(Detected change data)
+---+

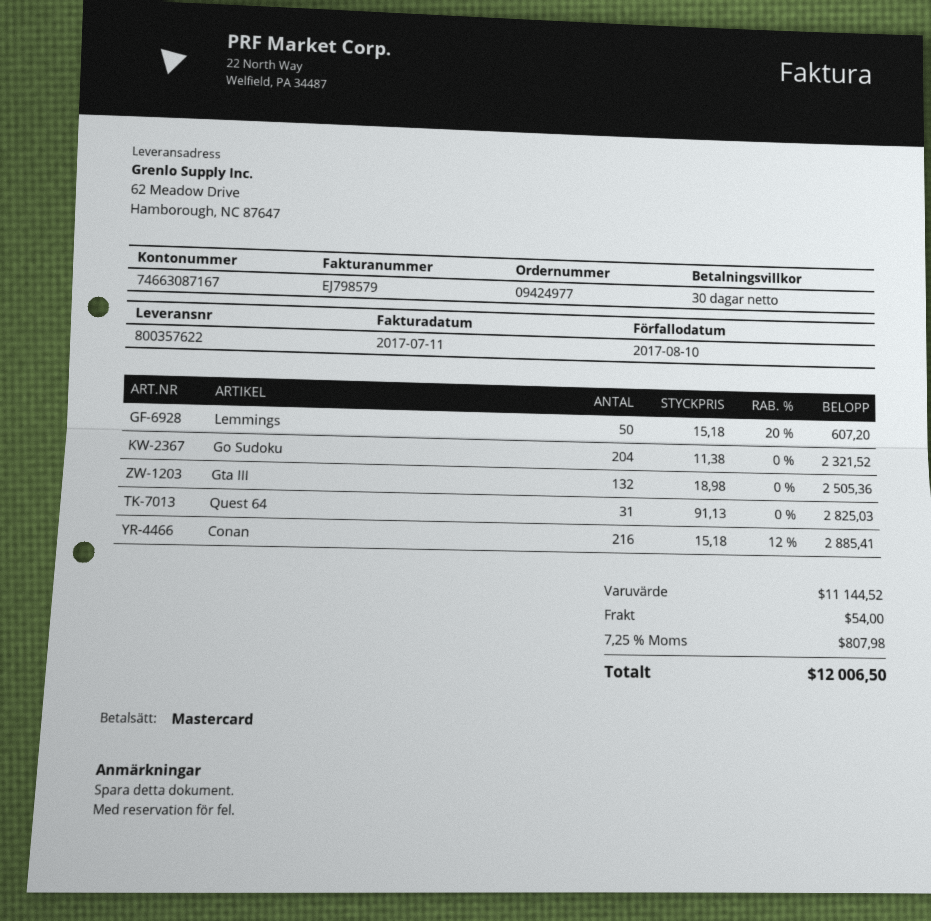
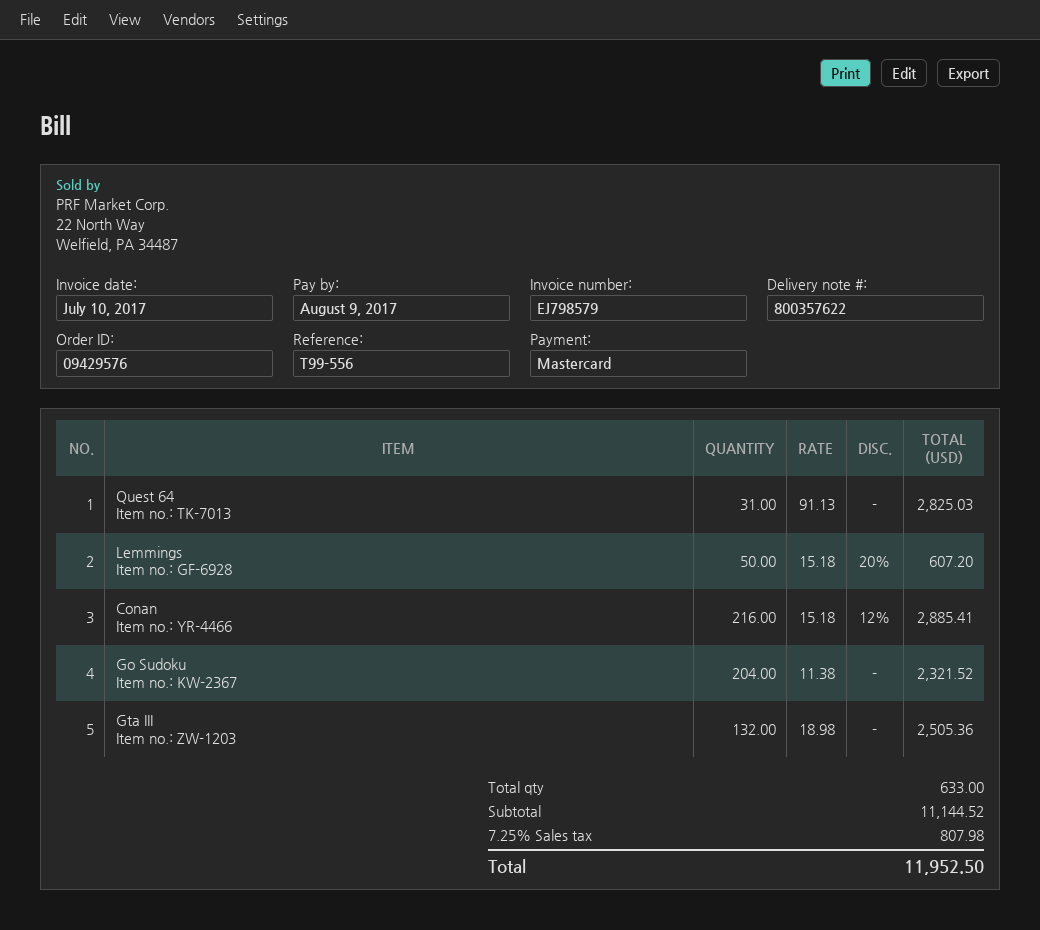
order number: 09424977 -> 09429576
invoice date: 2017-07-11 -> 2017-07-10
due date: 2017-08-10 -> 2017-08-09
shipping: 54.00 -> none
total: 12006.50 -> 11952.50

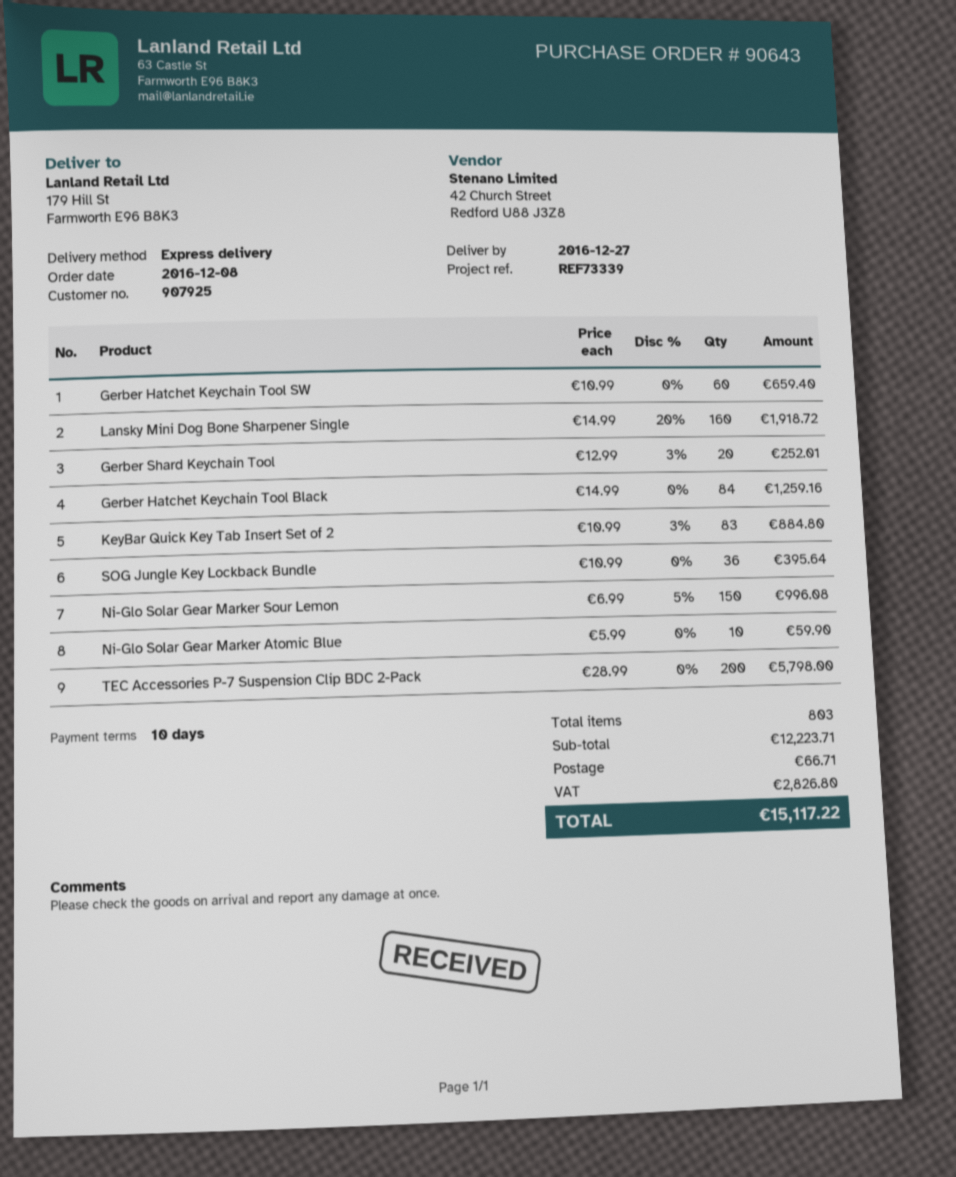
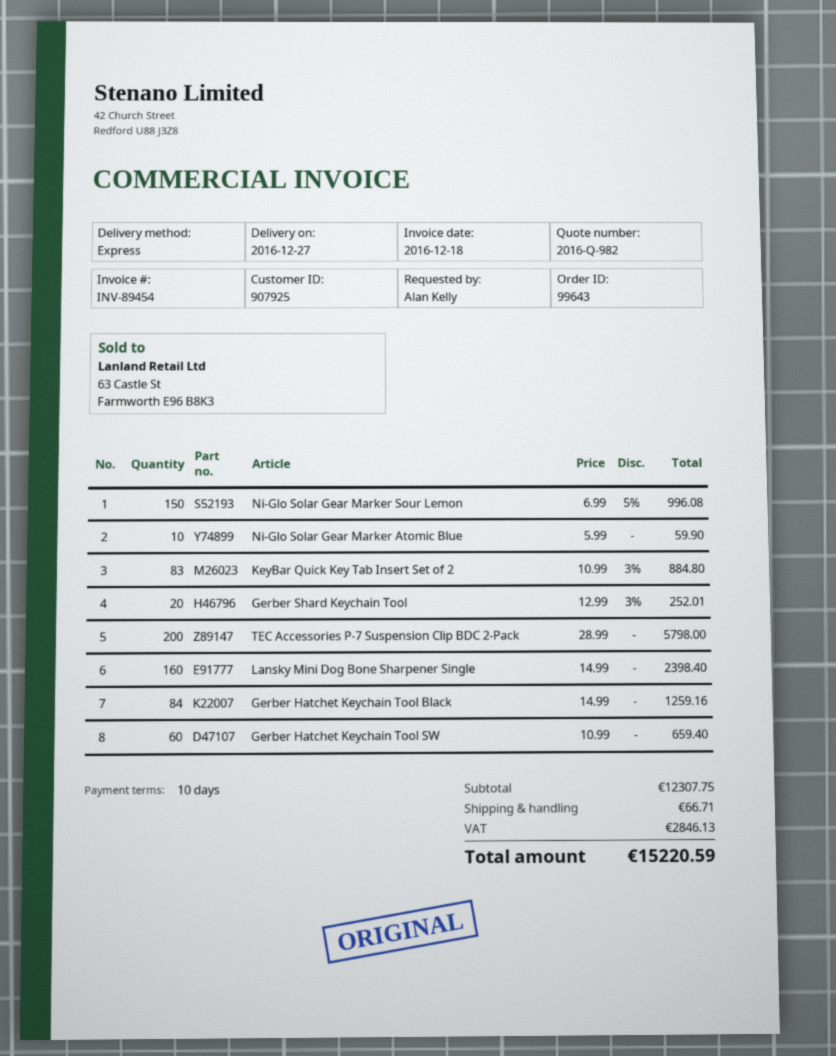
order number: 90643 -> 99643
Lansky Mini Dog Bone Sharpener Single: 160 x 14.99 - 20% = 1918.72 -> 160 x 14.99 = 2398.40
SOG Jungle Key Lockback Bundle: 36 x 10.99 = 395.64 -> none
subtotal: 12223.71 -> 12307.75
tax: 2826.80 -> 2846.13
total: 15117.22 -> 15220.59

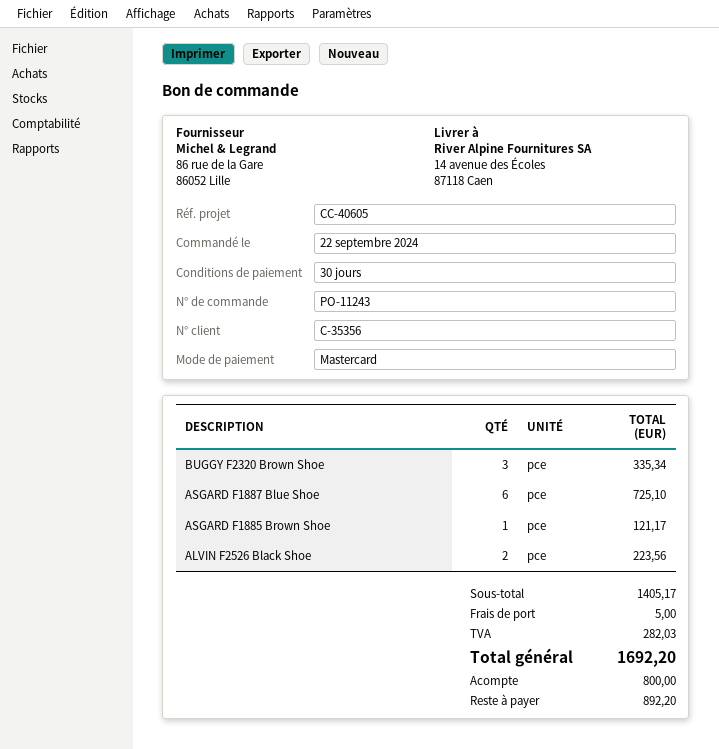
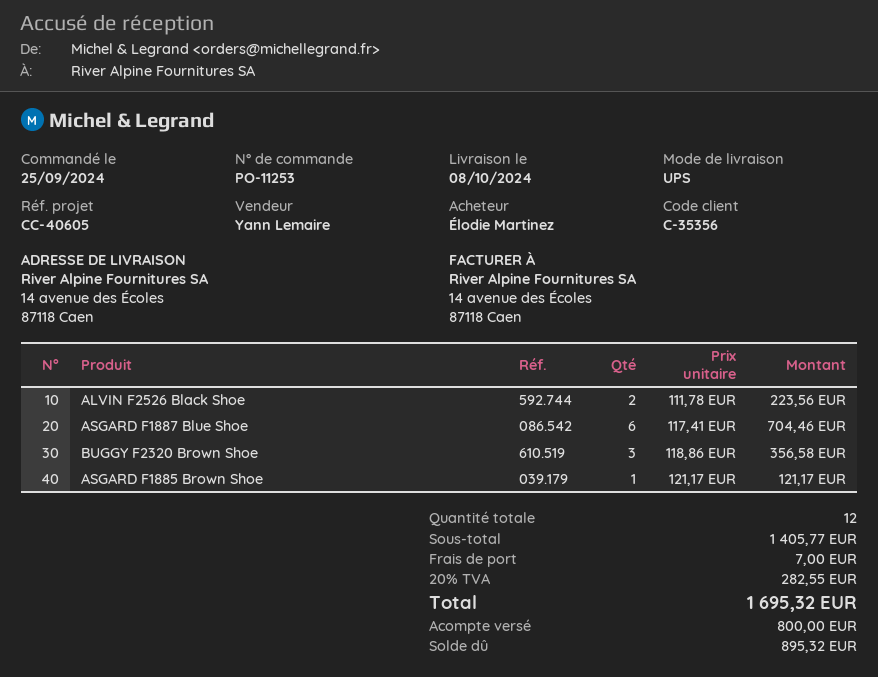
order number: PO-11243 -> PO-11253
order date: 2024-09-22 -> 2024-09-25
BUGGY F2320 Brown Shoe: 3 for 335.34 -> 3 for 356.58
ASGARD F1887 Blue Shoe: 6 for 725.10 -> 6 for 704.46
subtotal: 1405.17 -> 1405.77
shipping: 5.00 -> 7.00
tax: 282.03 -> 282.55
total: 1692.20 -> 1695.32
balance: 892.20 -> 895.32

+---+

### PROBLEM
With the pictures set aside, repeat every entry above exactly.

### YOUR RESPONSE
order number: 09424977 -> 09429576
invoice date: 2017-07-11 -> 2017-07-10
due date: 2017-08-10 -> 2017-08-09
shipping: 54.00 -> none
total: 12006.50 -> 11952.50

order number: 90643 -> 99643
Lansky Mini Dog Bone Sharpener Single: 160 x 14.99 - 20% = 1918.72 -> 160 x 14.99 = 2398.40
SOG Jungle Key Lockback Bundle: 36 x 10.99 = 395.64 -> none
subtotal: 12223.71 -> 12307.75
tax: 2826.80 -> 2846.13
total: 15117.22 -> 15220.59

order number: PO-11243 -> PO-11253
order date: 2024-09-22 -> 2024-09-25
BUGGY F2320 Brown Shoe: 3 for 335.34 -> 3 for 356.58
ASGARD F1887 Blue Shoe: 6 for 725.10 -> 6 for 704.46
subtotal: 1405.17 -> 1405.77
shipping: 5.00 -> 7.00
tax: 282.03 -> 282.55
total: 1692.20 -> 1695.32
balance: 892.20 -> 895.32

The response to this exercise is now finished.